_Data shown_.
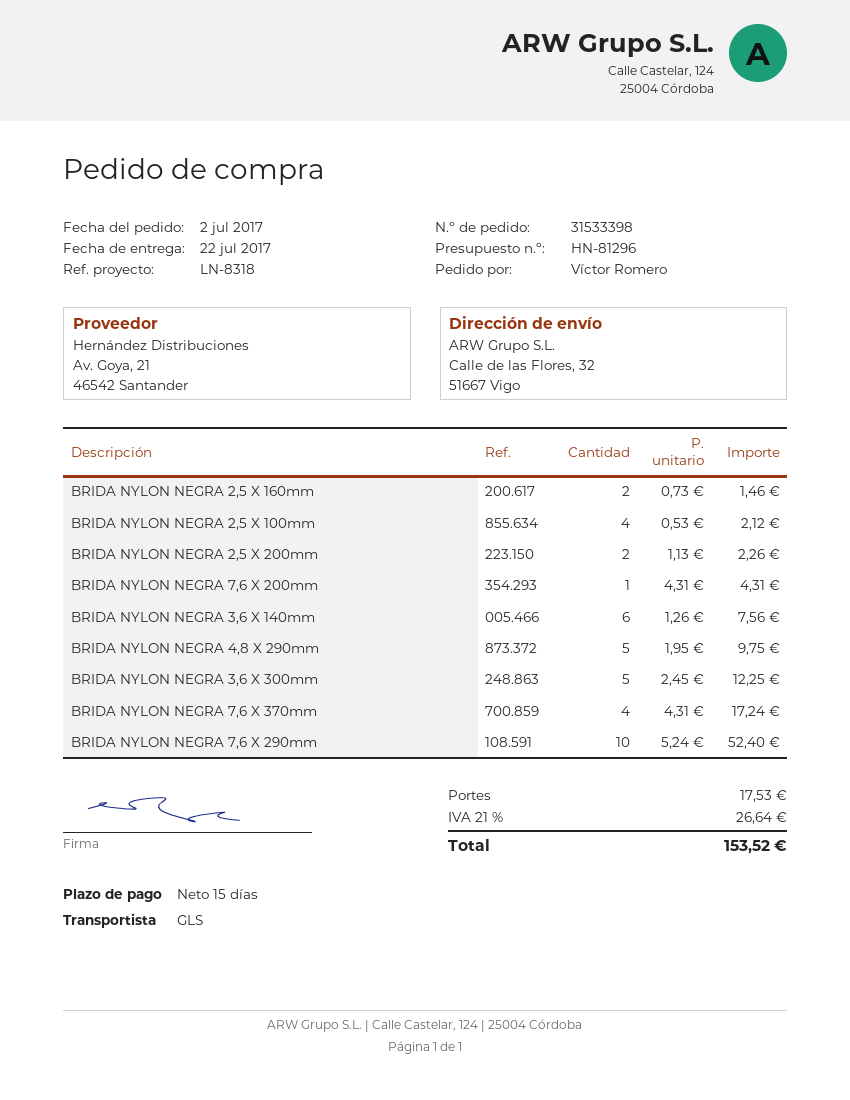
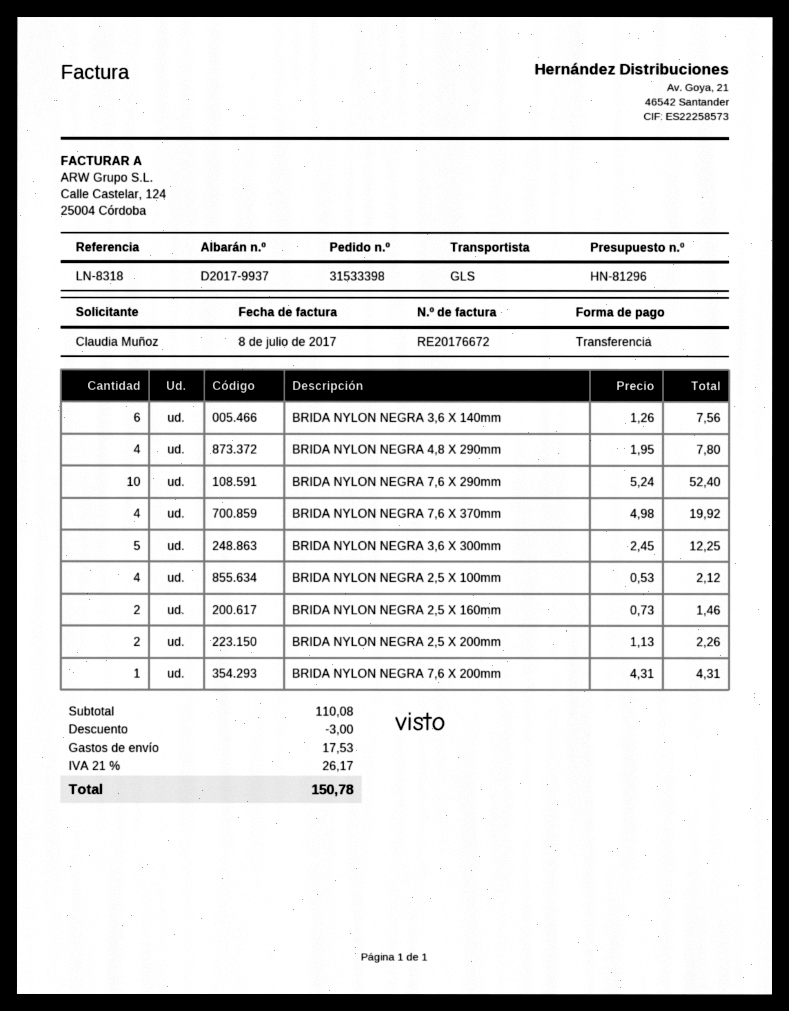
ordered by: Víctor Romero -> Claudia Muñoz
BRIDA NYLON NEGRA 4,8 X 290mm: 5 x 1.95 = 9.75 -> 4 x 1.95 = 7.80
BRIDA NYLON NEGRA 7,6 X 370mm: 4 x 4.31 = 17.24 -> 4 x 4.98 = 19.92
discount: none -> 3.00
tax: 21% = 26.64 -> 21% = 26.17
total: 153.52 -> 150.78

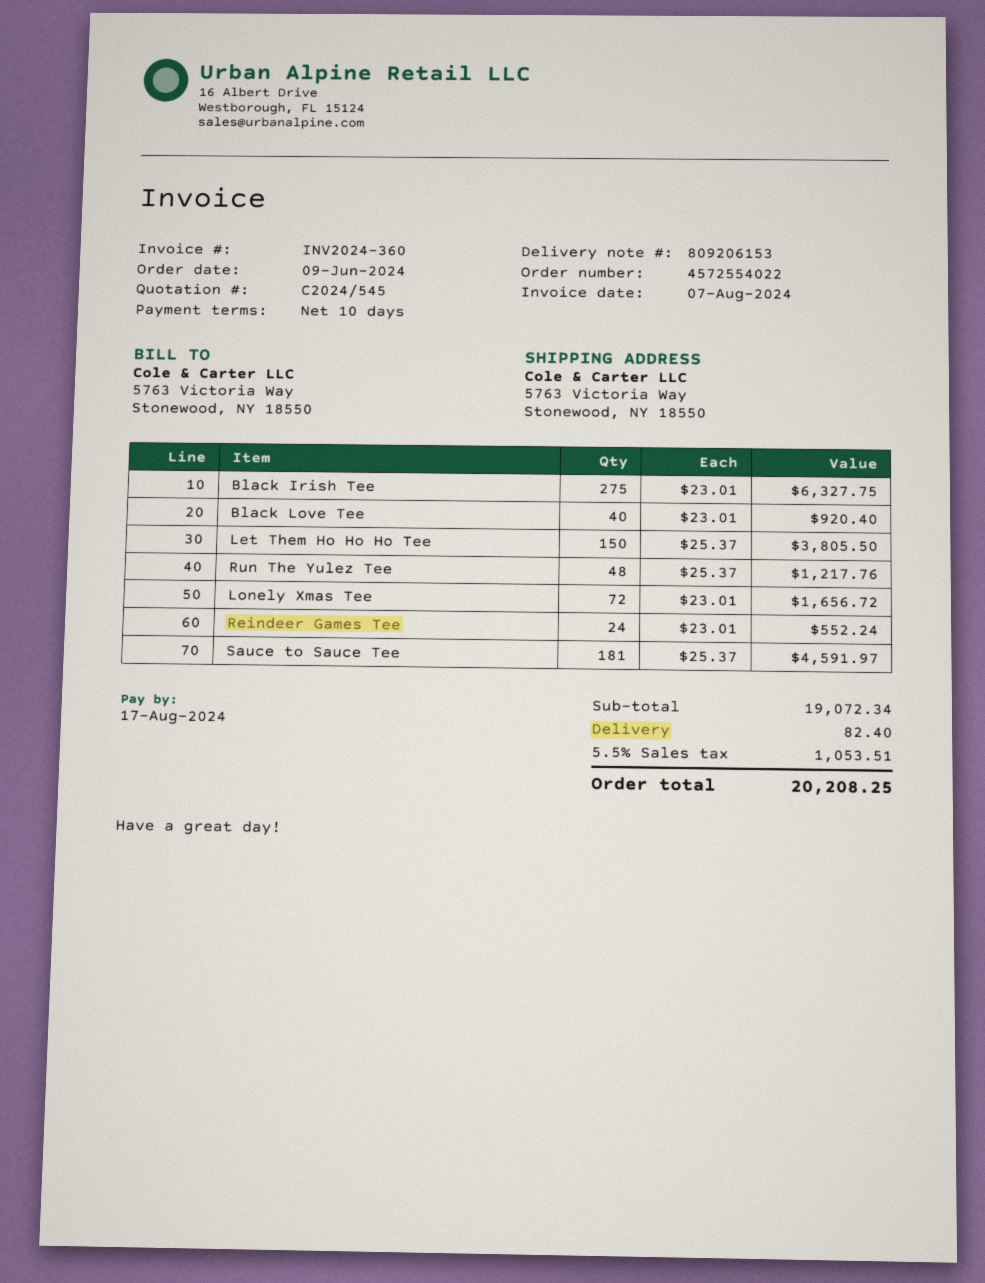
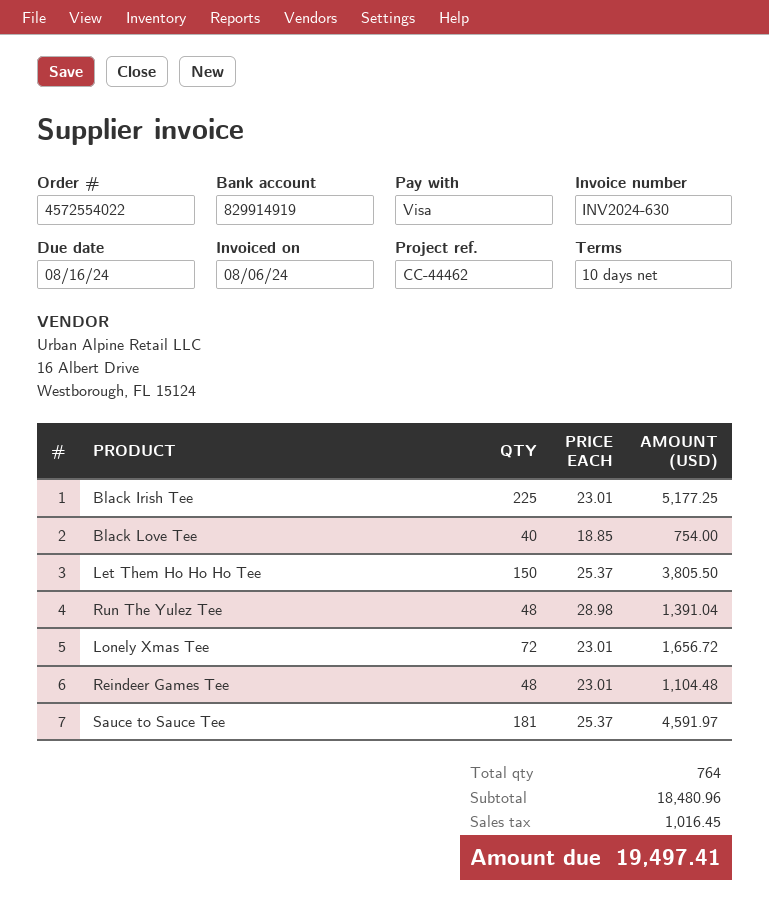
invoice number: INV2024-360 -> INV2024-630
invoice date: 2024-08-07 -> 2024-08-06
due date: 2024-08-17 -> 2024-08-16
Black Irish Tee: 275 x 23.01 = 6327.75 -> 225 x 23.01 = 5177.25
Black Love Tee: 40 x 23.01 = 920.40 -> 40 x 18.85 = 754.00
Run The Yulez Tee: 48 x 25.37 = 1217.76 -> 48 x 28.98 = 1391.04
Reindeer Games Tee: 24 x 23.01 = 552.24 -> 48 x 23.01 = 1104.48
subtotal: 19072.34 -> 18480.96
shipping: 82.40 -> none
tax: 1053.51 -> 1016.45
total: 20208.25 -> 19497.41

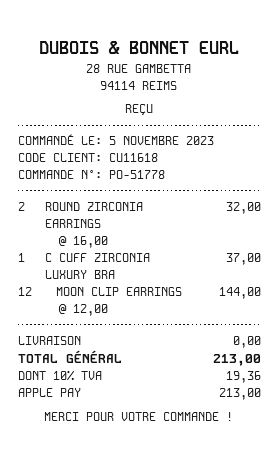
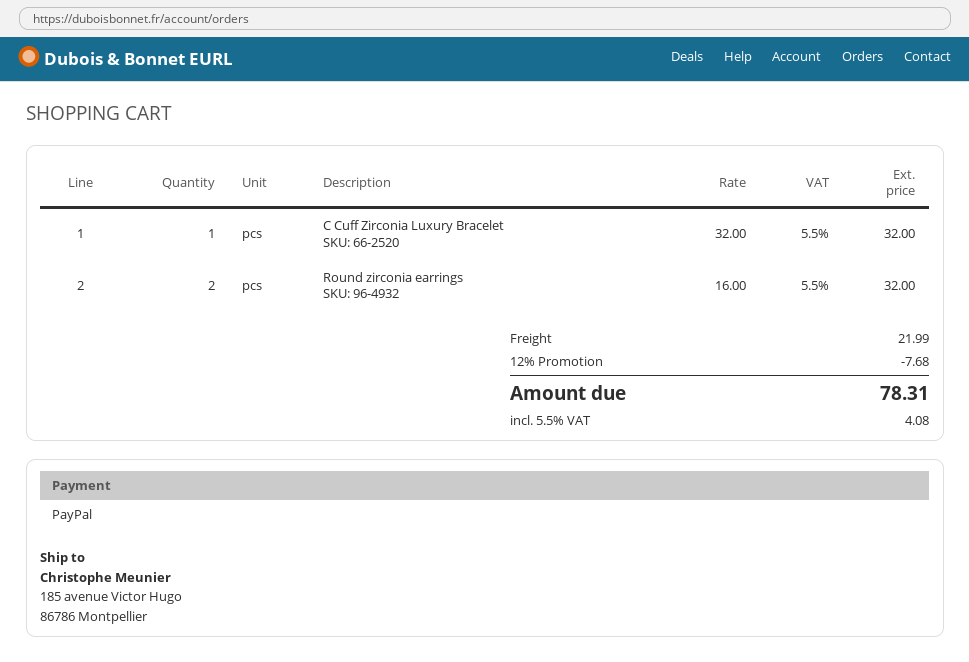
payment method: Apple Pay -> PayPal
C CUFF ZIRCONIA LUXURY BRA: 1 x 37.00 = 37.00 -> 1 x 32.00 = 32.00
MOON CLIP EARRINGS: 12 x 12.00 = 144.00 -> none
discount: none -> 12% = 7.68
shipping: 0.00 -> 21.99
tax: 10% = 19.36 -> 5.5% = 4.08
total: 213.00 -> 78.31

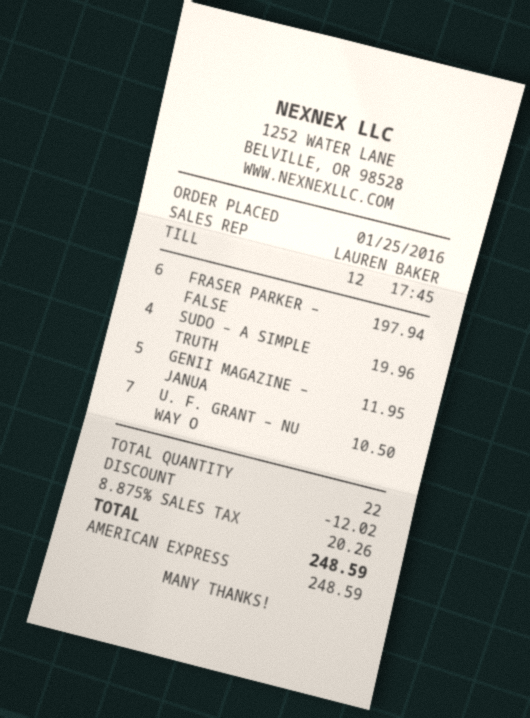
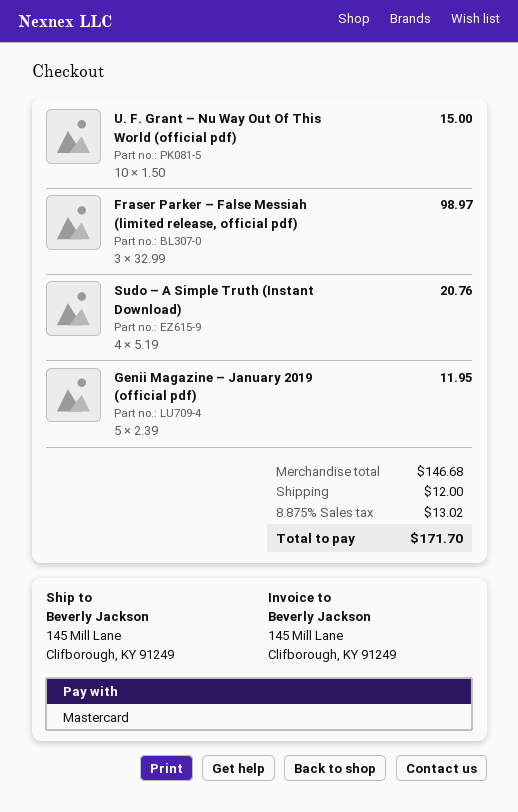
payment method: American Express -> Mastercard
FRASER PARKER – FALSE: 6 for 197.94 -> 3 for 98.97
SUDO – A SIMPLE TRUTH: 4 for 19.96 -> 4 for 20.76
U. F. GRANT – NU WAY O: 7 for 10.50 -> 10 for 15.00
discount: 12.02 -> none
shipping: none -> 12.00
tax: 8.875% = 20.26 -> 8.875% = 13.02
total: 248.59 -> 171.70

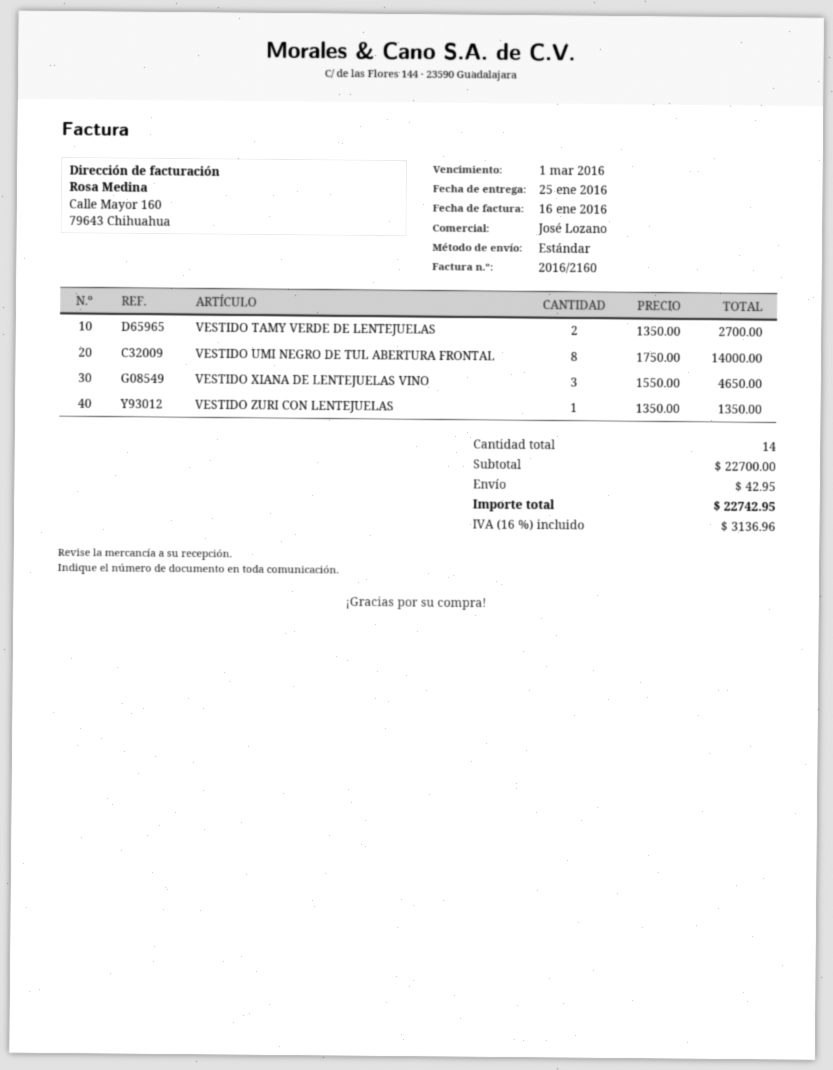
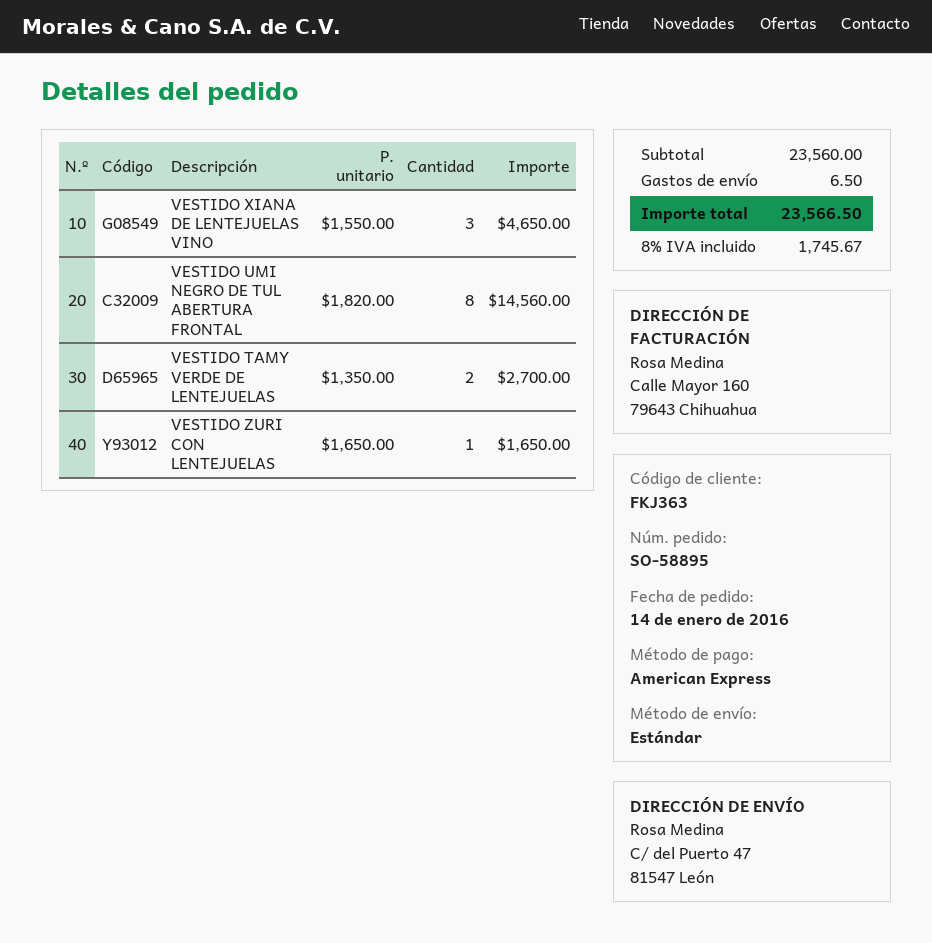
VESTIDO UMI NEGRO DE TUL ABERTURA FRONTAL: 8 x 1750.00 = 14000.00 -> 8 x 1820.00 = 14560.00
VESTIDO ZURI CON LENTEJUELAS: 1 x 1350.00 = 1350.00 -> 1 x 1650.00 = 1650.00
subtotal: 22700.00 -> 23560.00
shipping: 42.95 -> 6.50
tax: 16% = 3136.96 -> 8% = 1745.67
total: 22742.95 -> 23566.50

_Task requirements_.
Using the data above, print only the lines starting at the one with "MOON CLIP EARRINGS: 12" and ending at the one with "SUDO – A SIMPLE", exactly as they stand, minus the pictures.

_Task answer_.
MOON CLIP EARRINGS: 12 x 12.00 = 144.00 -> none
discount: none -> 12% = 7.68
shipping: 0.00 -> 21.99
tax: 10% = 19.36 -> 5.5% = 4.08
total: 213.00 -> 78.31

payment method: American Express -> Mastercard
FRASER PARKER – FALSE: 6 for 197.94 -> 3 for 98.97
SUDO – A SIMPLE TRUTH: 4 for 19.96 -> 4 for 20.76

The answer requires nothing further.